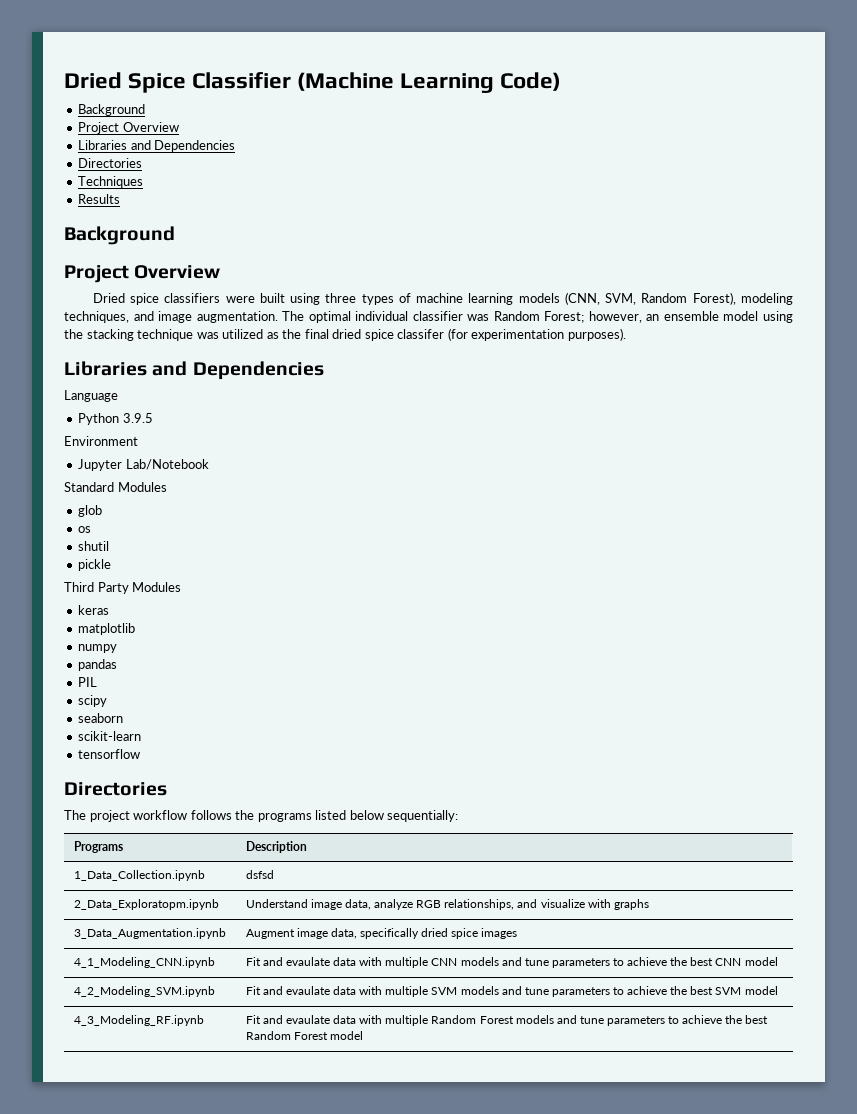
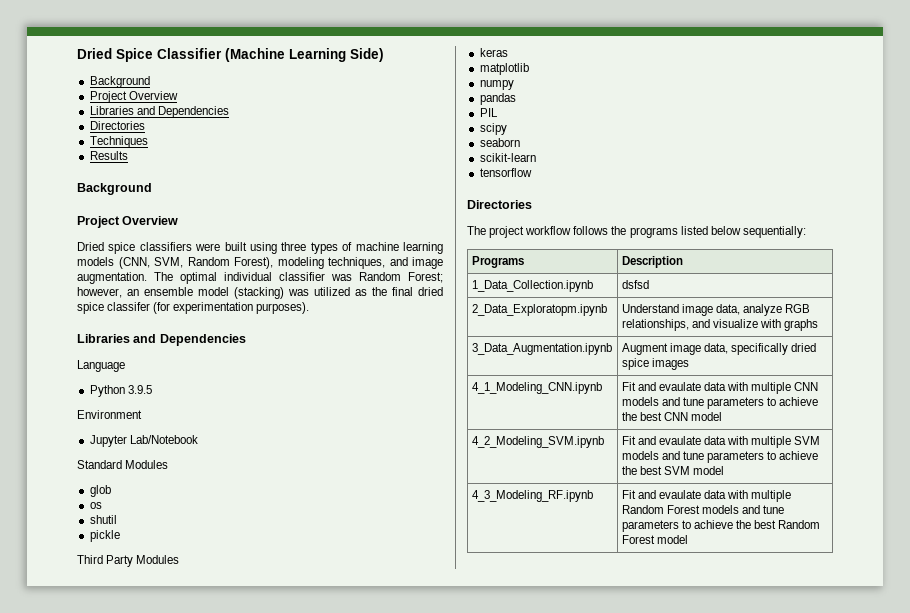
- Dried Spice Classifier (Machine Learning Code)
+ Dried Spice Classifier (Machine Learning Side)
- The optimal individual classifier was Random Forest; however, an ensemble model using the stacking technique was utilized as the final dried spice classifer (for experimentation purposes).
+ The optimal individual classifier was Random Forest; however, an ensemble model (stacking) was utilized as the final dried spice classifer (for experimentation purposes).

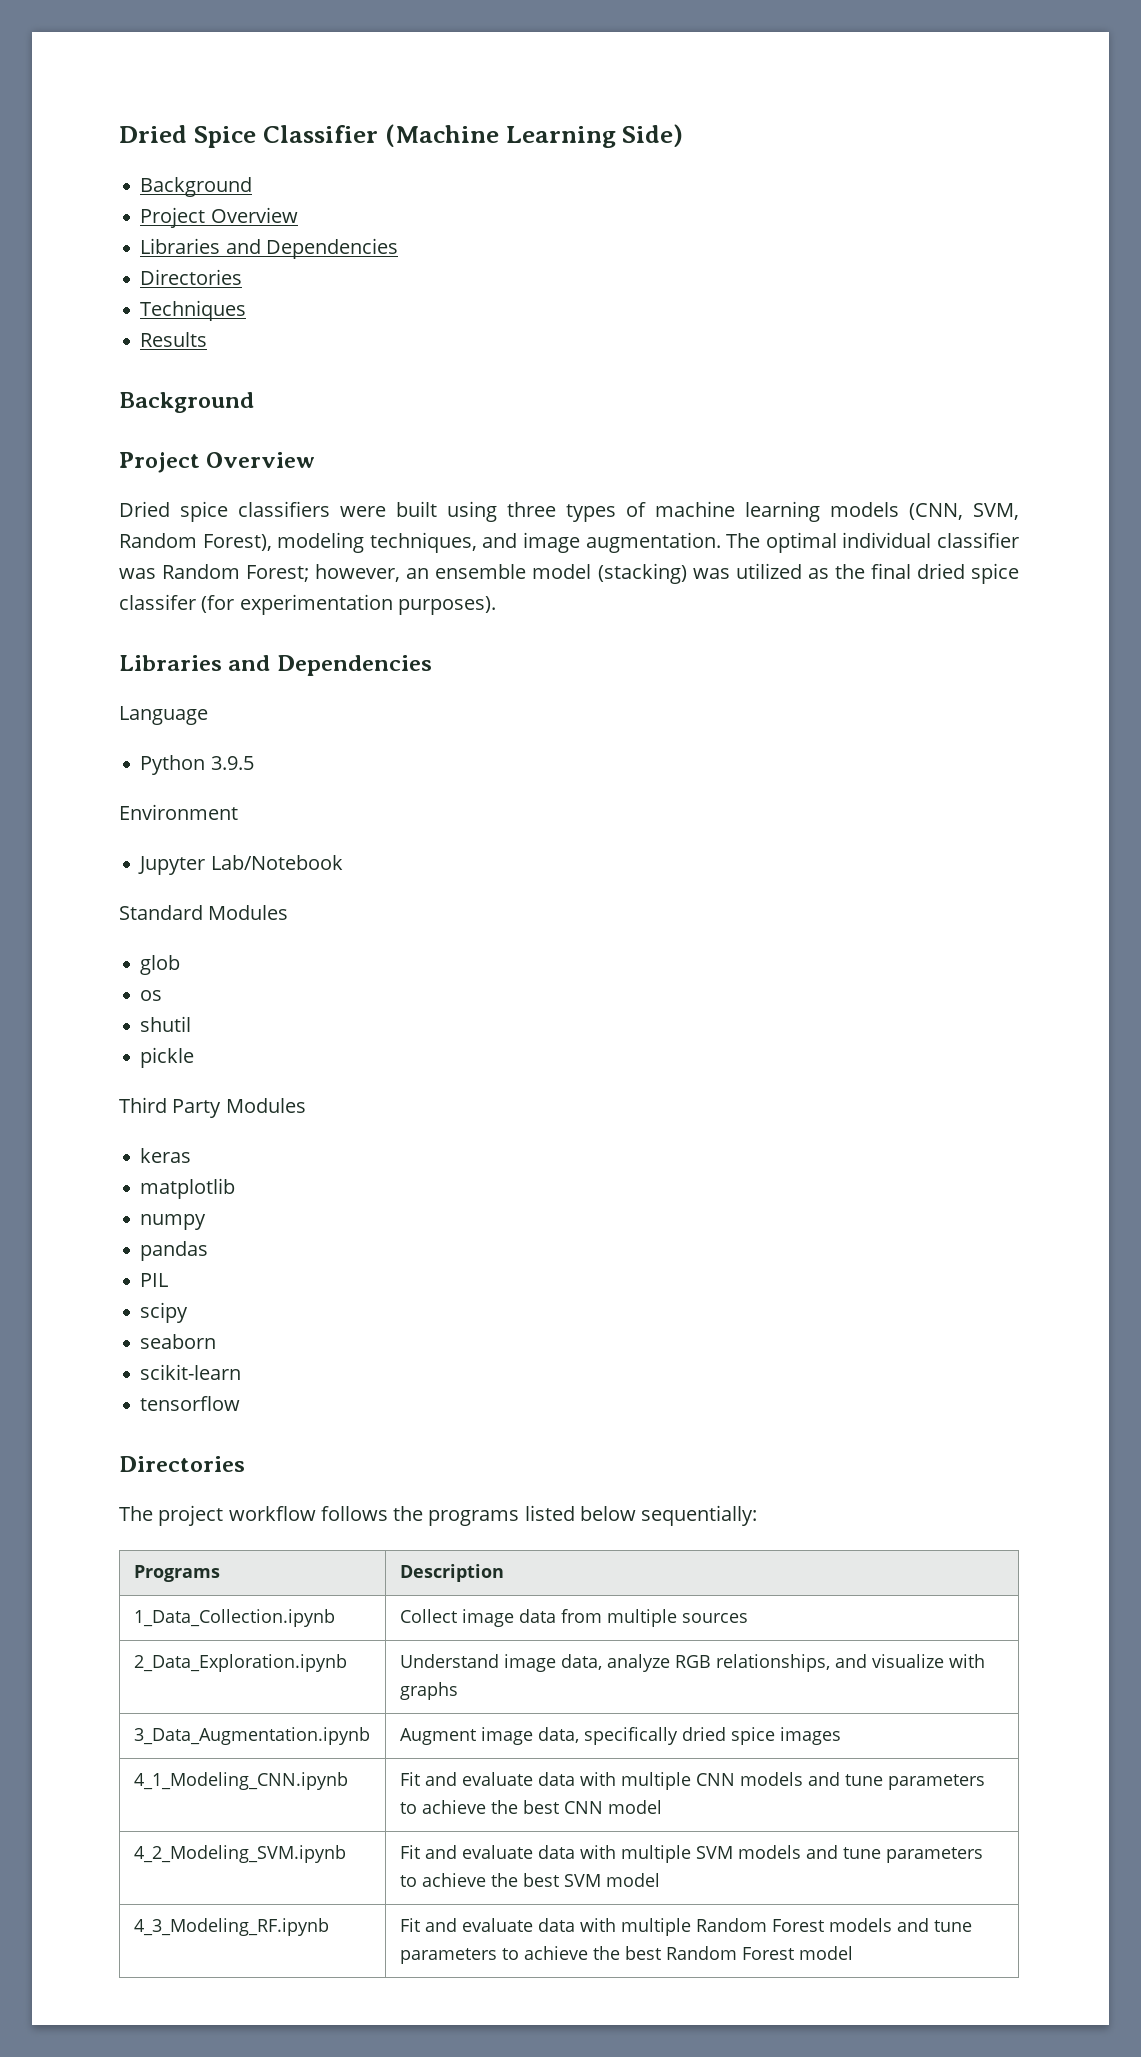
- 1_Data_Collection.ipynb | dsfsd
- 2_Data_Exploratopm.ipynb | Understand image data, analyze RGB relationships, and visualize with graphs
+ 1_Data_Collection.ipynb | Collect image data from multiple sources
+ 2_Data_Exploration.ipynb | Understand image data, analyze RGB relationships, and visualize with graphs
- 4_1_Modeling_CNN.ipynb | Fit and evaulate data with multiple CNN models and tune parameters to achieve the best CNN model
+ 4_1_Modeling_CNN.ipynb | Fit and evaluate data with multiple CNN models and tune parameters to achieve the best CNN model
- 4_2_Modeling_SVM.ipynb | Fit and evaulate data with multiple SVM models and tune parameters to achieve the best SVM model
+ 4_2_Modeling_SVM.ipynb | Fit and evaluate data with multiple SVM models and tune parameters to achieve the best SVM model
- 4_3_Modeling_RF.ipynb | Fit and evaulate data with multiple Random Forest models and tune parameters to achieve the best Random Forest model
+ 4_3_Modeling_RF.ipynb | Fit and evaluate data with multiple Random Forest models and tune parameters to achieve the best Random Forest model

Exercise directions: Write the records out exactly, dropping every image.

Problem solution:
- Dried Spice Classifier (Machine Learning Code)
+ Dried Spice Classifier (Machine Learning Side)
- The optimal individual classifier was Random Forest; however, an ensemble model using the stacking technique was utilized as the final dried spice classifer (for experimentation purposes).
+ The optimal individual classifier was Random Forest; however, an ensemble model (stacking) was utilized as the final dried spice classifer (for experimentation purposes).

- 1_Data_Collection.ipynb | dsfsd
- 2_Data_Exploratopm.ipynb | Understand image data, analyze RGB relationships, and visualize with graphs
+ 1_Data_Collection.ipynb | Collect image data from multiple sources
+ 2_Data_Exploration.ipynb | Understand image data, analyze RGB relationships, and visualize with graphs
- 4_1_Modeling_CNN.ipynb | Fit and evaulate data with multiple CNN models and tune parameters to achieve the best CNN model
+ 4_1_Modeling_CNN.ipynb | Fit and evaluate data with multiple CNN models and tune parameters to achieve the best CNN model
- 4_2_Modeling_SVM.ipynb | Fit and evaulate data with multiple SVM models and tune parameters to achieve the best SVM model
+ 4_2_Modeling_SVM.ipynb | Fit and evaluate data with multiple SVM models and tune parameters to achieve the best SVM model
- 4_3_Modeling_RF.ipynb | Fit and evaulate data with multiple Random Forest models and tune parameters to achieve the best Random Forest model
+ 4_3_Modeling_RF.ipynb | Fit and evaluate data with multiple Random Forest models and tune parameters to achieve the best Random Forest model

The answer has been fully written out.